# DSLR+Lens for nightclub photography



## czr (Jul 23, 2011)

Hello everyone.
I want to buy a dslr camera, mostly for nightclub photography.
Since it will be my first dslr camera I would appreciate your help.:blushing:

The budget is around 1000$.

I am thinking of this body: *Nikon D5100* along with one of those lens:
Nikon 50mm f/1.8D AF Nikkor Lens or  Nikon 35mm f/1.8G AF-S DX Lens . (which one?)

What do you think?
Will this be ok for nightclub photography?
Am I going to need to buy an external flash?


----------



## Ryan L (Jul 23, 2011)

Definately going to need a flash unless you are planning to buy a 5dmkII and a 50mm 1.0. Good news there is a F1.0 on Ebay for 6,000.00. Sorry, Im not a nikon guy so I can't comment on your pick.


----------



## joealcantar (Jul 23, 2011)

Not sure where you are in the country but I would rent it out before buying specially if all you are going to do is low light shooting.   Hopefully others that have the camera will chime in on how it does.  Believe the D7000 is suppose to do well in low light.
-
Shoot well, Joe


----------



## nickzou (Jul 23, 2011)

The D5100 is a damn good camera for its class.

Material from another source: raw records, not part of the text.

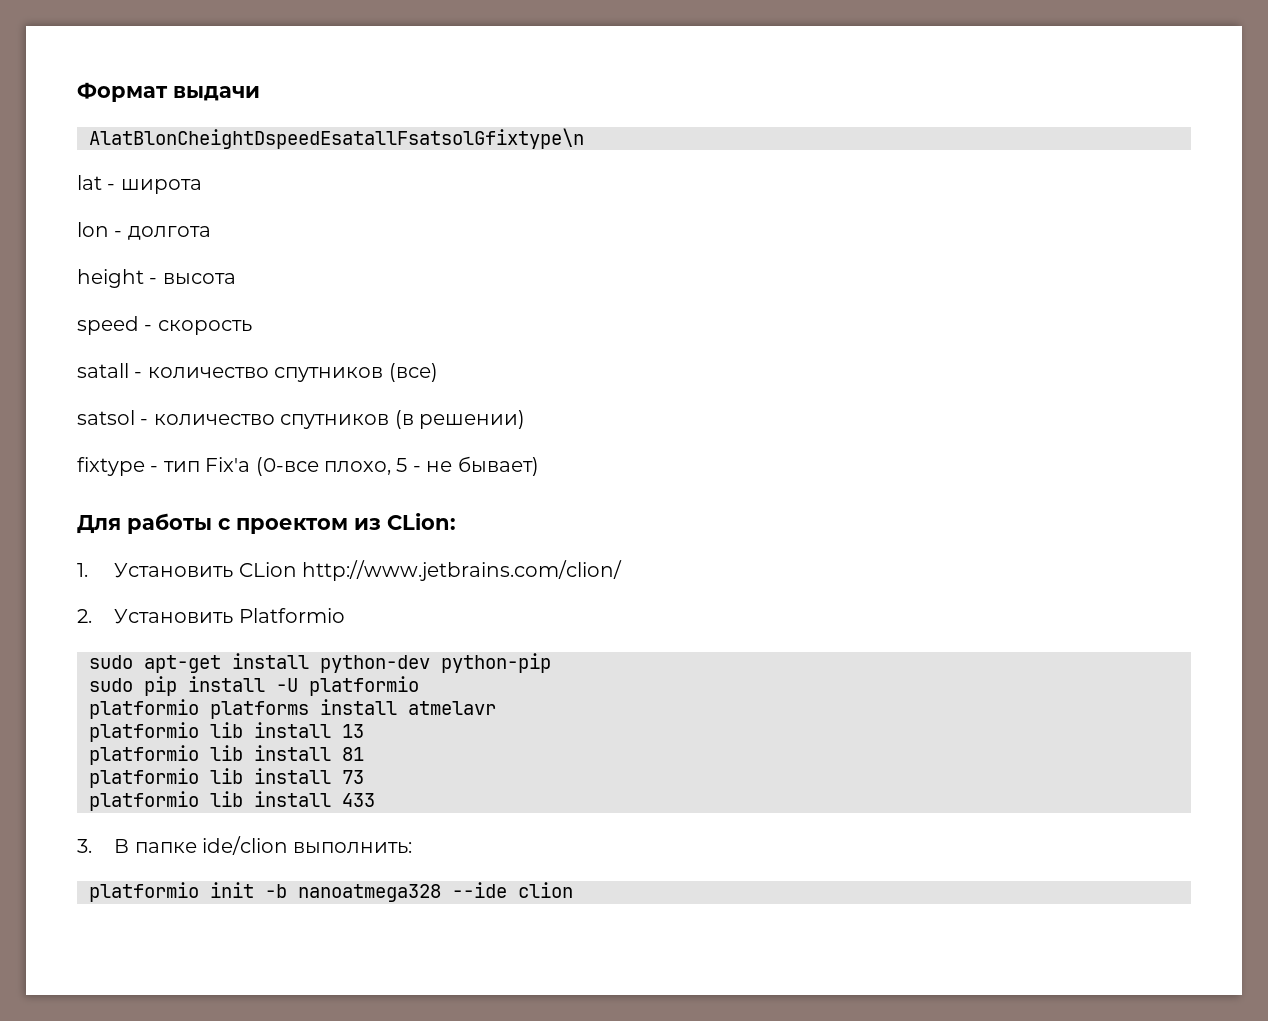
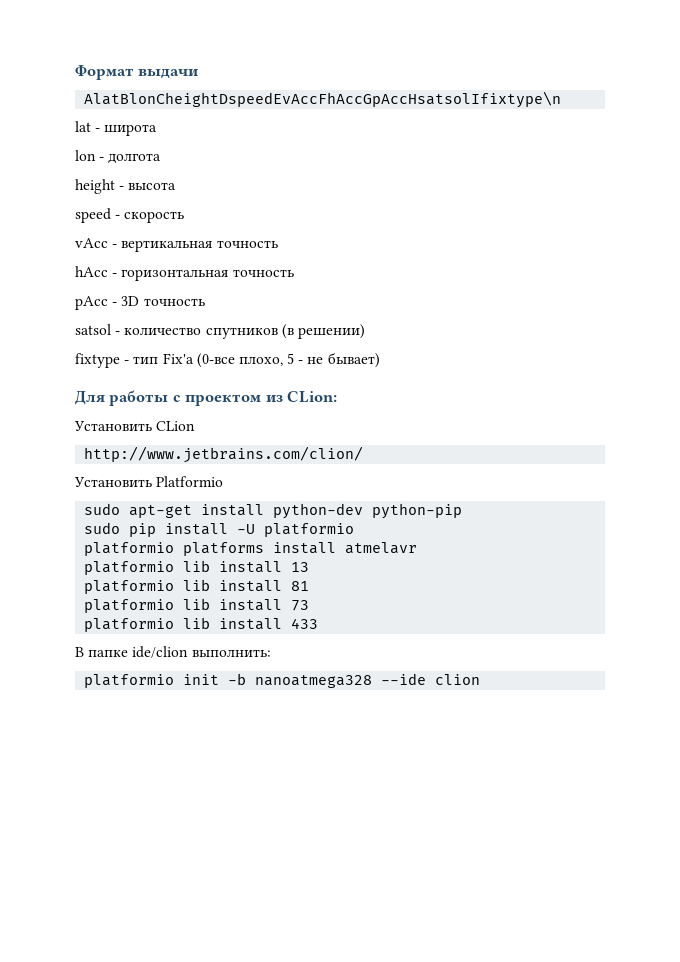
[89,128,584,149] AlatBlonCheightDspeedEsatallFsatsolGfixtype\n -> [84,91,562,108] AlatBlonCheightDspeedEvAccFhAccGpAccHsatsolIfixtype\n
[77,363,438,382] satall - количество спутников (все) -> [75,238,278,252] [75,266,294,281] [75,296,205,310] vAcc - вертикальная точность // hAcc - горизонтальная точность // pAcc - 3D точность
[77,563,88,577] 1. -> (338, 397) none
(297, 569) none -> (196, 426) //
[77,609,92,623] 2. -> (364, 454) none
[77,839,92,853] 3. -> (319, 623) none

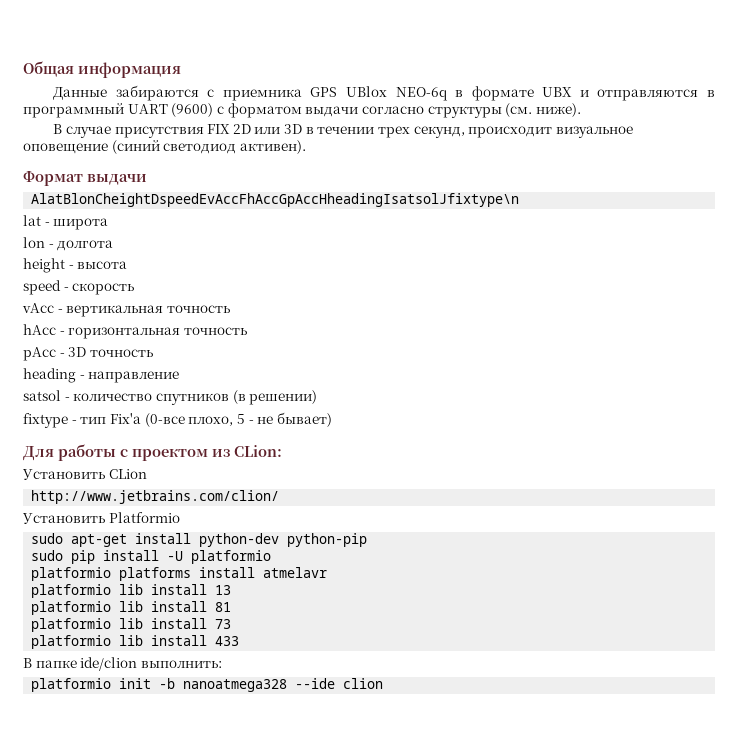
(75, 72) none -> [23,61,181,78] [53,85,715,101] [23,103,581,118] [53,124,633,138] [23,140,306,154] Общая информация // Данные забираются с приемника GPS UBlox NEO-6q в формате UBX и отправляются в программный UART (9600) с форматом выдачи согласно структуры (см. ниже). // В случае присутствия FIX 2D или 3D в течении трех секунд, происходит визуальное оповещение (синий светодиод активен). //
[84,91,562,108] AlatBlonCheightDspeedEvAccFhAccGpAccHsatsolIfixtype\n -> [31,193,520,207] AlatBlonCheightDspeedEvAccFhAccGpAccHheadingIsatsolJfixtype\n
(205, 302) none -> [23,368,180,383] // heading - направление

Probably the best ISO performance on any crop camera. But that being said, Ryan L is right, as fast as the glass you selected is, you still need a flash.


----------



## czr (Jul 24, 2011)

Thanks for replying guys.
So, a set like this would be ok to start with?
Nikon D5100 + Nikon 50mm f/1.8D + Nikon SB-400 AF 
Or should I go for the Nikon 35mm f/1.8G AF-S DX?


----------



## Eventer (Jul 24, 2011)

I think you will need a wider angle lens than the 50mm, clubs are cramped full of people and when its packed your going to want to sit back on something like 16mm to get everyone one in the shot etc.


----------



## k d morris (Jul 24, 2011)

czr said:
			
		

> Hello everyone.
> I want to buy a dslr camera, mostly for nightclub photography.
> Since it will be my first dslr camera I would appreciate your help.:blushing:
> 
> ...



I started my career as a concert photographer in a night club with a  Canon T-50 and a Vivitar Flash and made enough to step up to the AE1-Program then A2e and the 30D - follow the advice of the others. 
Find your niche and comfort level and - trial and error will be your teacher...you can always delete them before the customer knows the image wasn't up to par.
 Canon  60d or 5d mark will work well with a quality lens. The lens you chose will make the difference.


----------



## czr (Jul 24, 2011)

Eventer said:


> I think you will need a wider angle lens than the 50mm, clubs are cramped full of people and when its packed your going to want to sit back on something like 16mm to get everyone one in the shot etc.



So what do you suggest?


----------



## Eventer (Jul 24, 2011)

czr said:


> Eventer said:
> 
> 
> > I think you will need a wider angle lens than the 50mm, clubs are cramped full of people and when its packed your going to want to sit back on something like 16mm to get everyone one in the shot etc.
> ...


Perhaps look at the 18-105mm? the 24-70mm f/2.8L lens - You might get by with the 35mm as long as it doesnt get to packed i suppose


----------



## IgsEMT (Jul 24, 2011)

czr said:


> Hello everyone.
> I want to buy a dslr camera, mostly for nightclub photography.
> Since it will be my first dslr camera I would appreciate your help.:blushing:
> 
> ...



One Q at a time - 
50 vs 35 - for a newbee = NEITHER! B/c shooting wide takes practice, experience and UNDERSTANDING "why shooting at wide (wider then f/4) apertures)
Kit lenses such as 18-55, 18-105 would be sufficient for the job
YES to external flash

Shooting program mode w/ flash in ttl - chances are at iso 800 even if its pitch black camera will set you to 1/60 at f5 to 5.6. Adding flash that'll read the scene (hopefully correctly) will be ENOUGH for more job. 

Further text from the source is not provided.